Wherever "需要提前安装paramiko和pysftp插件" turns up in a line of the entries below, that line counts. Say how many such lines there are, with no other words.

SUPPLIED ENTRIES:
* * * *

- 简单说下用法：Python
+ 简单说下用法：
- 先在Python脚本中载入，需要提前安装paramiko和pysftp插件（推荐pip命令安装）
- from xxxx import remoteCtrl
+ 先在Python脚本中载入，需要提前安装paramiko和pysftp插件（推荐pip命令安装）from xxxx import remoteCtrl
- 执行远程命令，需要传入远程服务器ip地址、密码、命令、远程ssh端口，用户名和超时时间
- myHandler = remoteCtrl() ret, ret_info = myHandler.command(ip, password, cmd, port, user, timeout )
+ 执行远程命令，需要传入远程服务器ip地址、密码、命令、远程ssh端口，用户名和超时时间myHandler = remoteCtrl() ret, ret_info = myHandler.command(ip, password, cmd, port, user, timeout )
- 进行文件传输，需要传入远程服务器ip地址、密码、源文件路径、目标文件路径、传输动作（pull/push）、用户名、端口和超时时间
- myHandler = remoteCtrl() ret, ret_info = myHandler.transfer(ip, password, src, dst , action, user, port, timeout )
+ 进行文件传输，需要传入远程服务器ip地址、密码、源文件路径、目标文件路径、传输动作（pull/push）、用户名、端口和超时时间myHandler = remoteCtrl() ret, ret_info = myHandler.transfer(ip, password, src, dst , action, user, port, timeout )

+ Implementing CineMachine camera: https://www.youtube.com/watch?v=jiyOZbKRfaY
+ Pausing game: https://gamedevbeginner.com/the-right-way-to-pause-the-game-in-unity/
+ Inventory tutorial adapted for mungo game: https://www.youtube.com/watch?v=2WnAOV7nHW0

* * * *

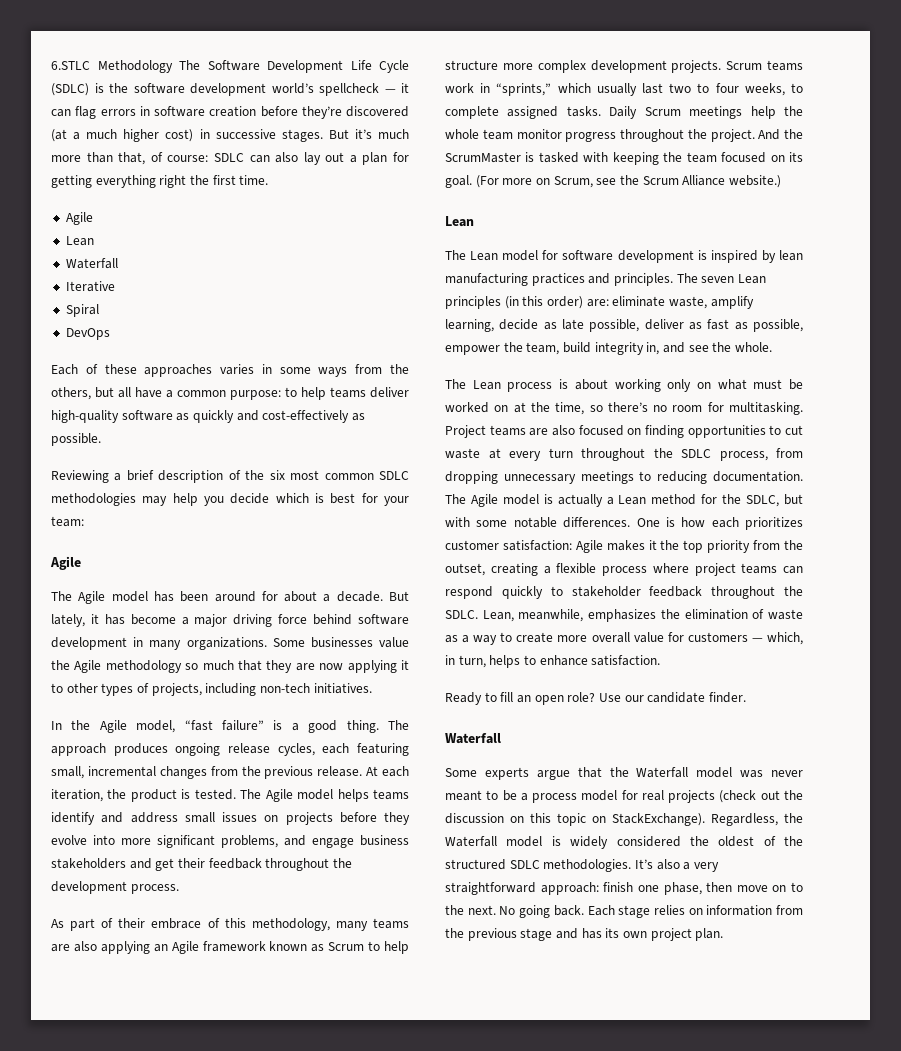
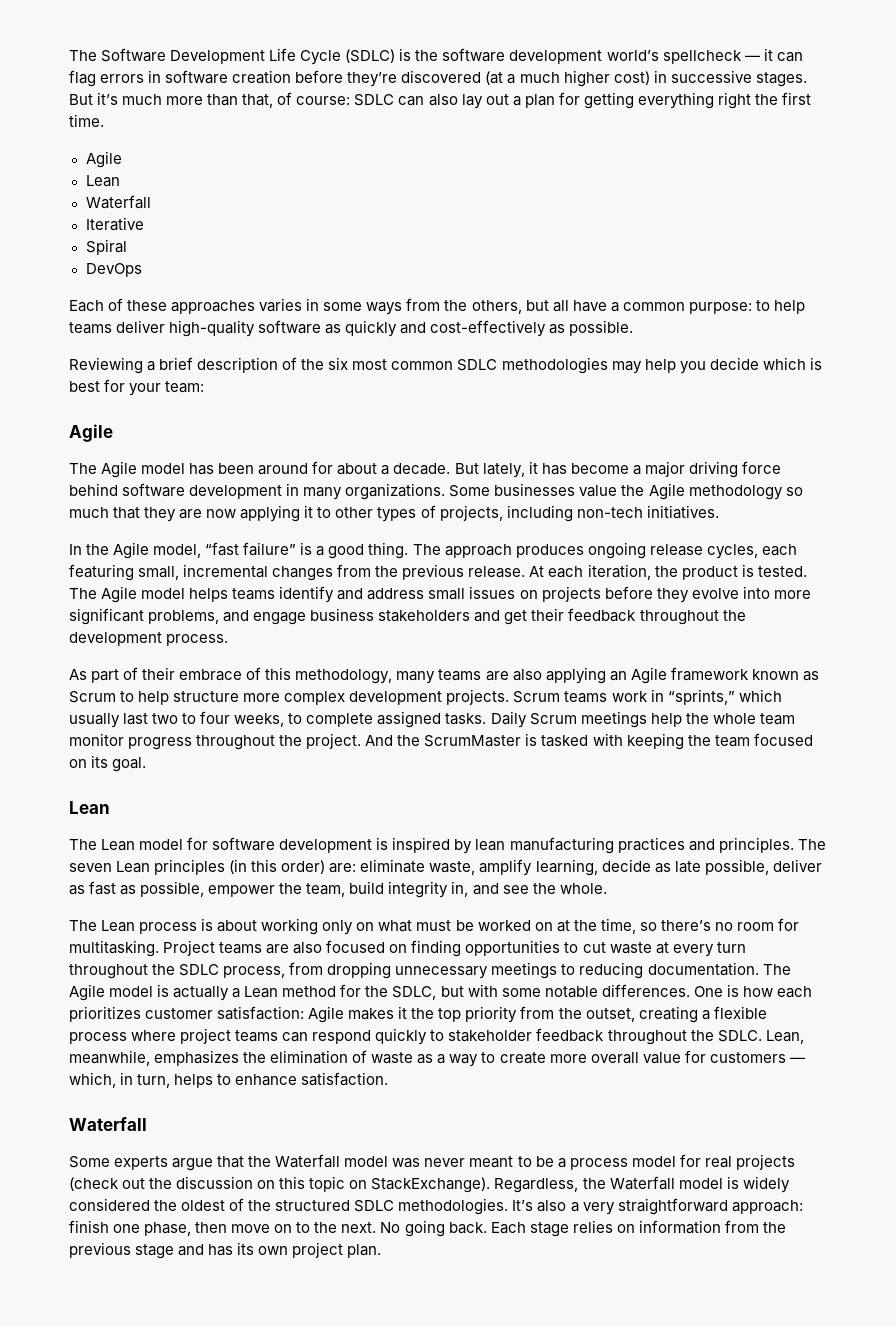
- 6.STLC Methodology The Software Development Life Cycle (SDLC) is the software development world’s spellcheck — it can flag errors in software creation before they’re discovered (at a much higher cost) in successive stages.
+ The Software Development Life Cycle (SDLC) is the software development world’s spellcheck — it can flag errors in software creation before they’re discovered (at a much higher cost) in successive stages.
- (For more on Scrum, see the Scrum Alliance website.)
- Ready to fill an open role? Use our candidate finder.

* * * *

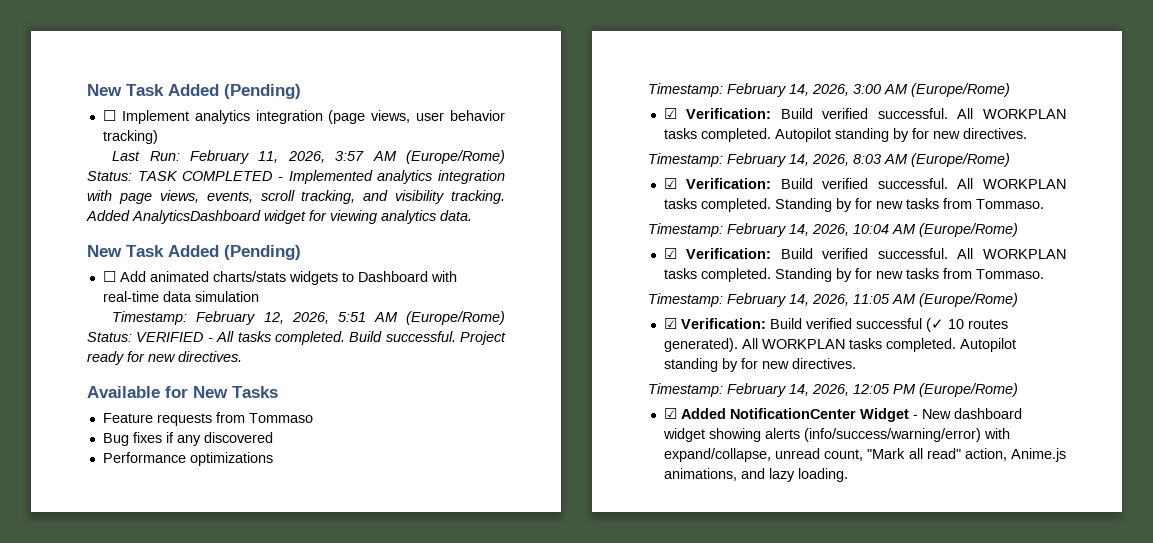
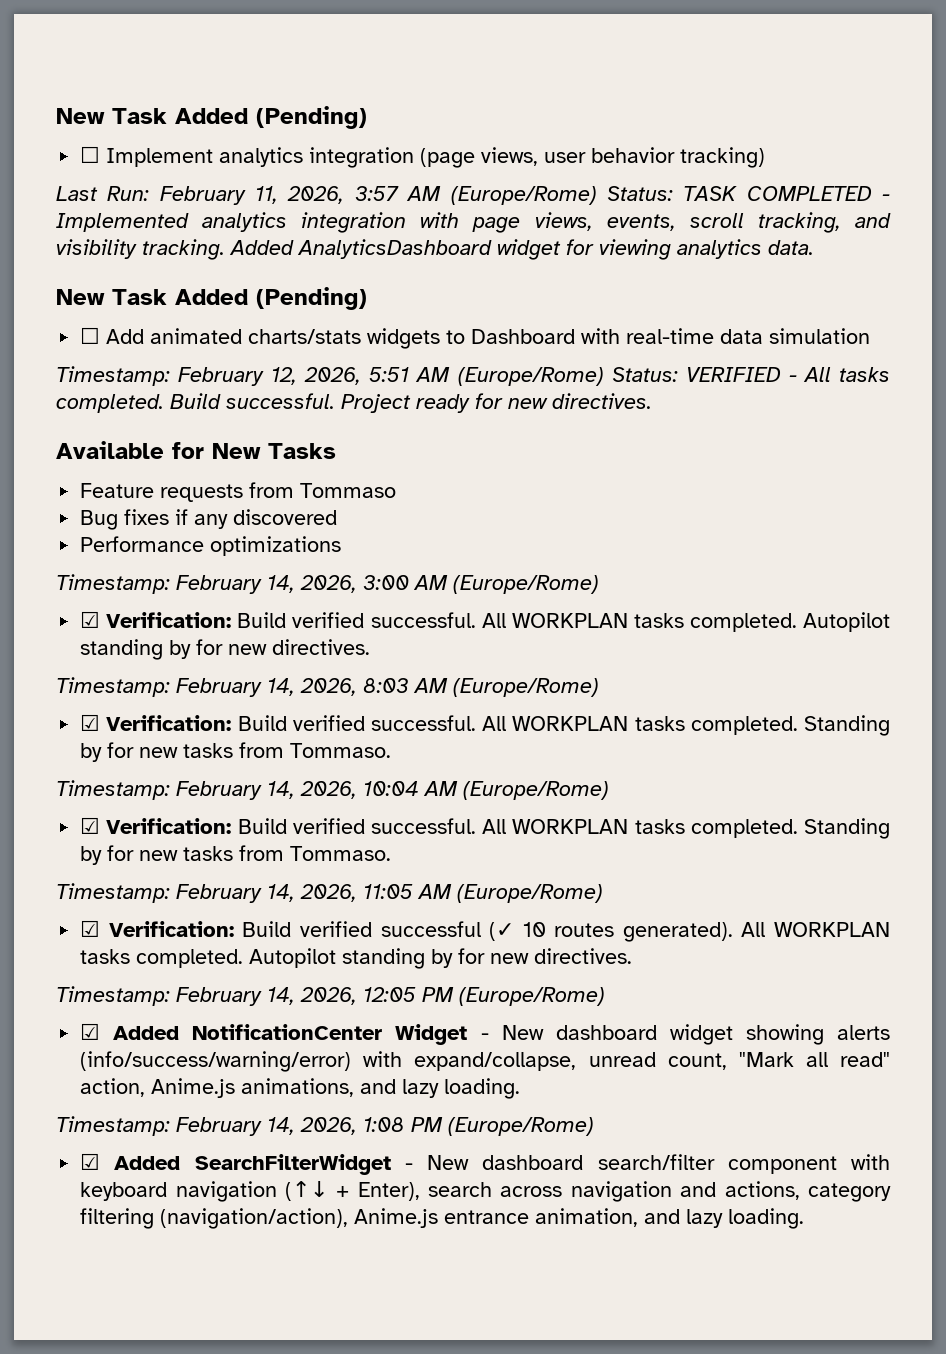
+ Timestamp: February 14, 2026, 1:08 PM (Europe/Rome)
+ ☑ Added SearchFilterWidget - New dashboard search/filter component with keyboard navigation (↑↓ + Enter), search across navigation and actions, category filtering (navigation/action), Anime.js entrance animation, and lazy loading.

* * * *

WRITTEN SOLUTION: 2